TASK STATEMENT: From the listing below, pull out all lines with "positive" in them.

TASK DATA:
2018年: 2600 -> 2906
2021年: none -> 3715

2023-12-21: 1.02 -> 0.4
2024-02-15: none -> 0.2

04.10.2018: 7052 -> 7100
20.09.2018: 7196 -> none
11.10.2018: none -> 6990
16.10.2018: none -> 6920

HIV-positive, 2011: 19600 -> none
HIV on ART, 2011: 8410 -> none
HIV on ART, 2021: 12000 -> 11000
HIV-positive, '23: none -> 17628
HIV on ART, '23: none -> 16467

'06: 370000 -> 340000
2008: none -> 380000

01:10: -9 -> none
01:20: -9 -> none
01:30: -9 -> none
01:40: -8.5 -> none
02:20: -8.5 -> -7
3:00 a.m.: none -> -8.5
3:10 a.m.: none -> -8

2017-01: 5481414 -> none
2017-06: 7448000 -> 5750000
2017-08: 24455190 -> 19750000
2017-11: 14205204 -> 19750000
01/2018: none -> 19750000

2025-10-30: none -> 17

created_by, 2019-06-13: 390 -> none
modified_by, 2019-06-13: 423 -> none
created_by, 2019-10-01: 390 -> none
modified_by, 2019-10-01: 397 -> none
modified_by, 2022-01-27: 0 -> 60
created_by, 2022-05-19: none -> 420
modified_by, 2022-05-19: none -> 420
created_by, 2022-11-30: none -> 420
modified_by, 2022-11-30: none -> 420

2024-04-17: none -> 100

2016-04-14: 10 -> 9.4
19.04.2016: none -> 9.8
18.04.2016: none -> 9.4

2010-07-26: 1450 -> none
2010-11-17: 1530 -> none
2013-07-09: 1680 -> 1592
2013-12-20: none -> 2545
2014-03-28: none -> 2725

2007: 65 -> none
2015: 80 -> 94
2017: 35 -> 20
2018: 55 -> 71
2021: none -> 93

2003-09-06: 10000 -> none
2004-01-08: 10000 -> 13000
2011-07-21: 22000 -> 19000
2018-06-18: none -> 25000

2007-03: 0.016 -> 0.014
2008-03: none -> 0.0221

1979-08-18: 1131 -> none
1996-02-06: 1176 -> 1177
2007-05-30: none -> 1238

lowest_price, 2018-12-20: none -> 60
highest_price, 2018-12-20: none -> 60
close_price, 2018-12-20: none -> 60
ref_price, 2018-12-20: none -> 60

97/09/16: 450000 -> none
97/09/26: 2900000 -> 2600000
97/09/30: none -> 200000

SOLUTION TO THIS PROBLEM:
HIV-positive, 2011: 19600 -> none
HIV-positive, '23: none -> 17628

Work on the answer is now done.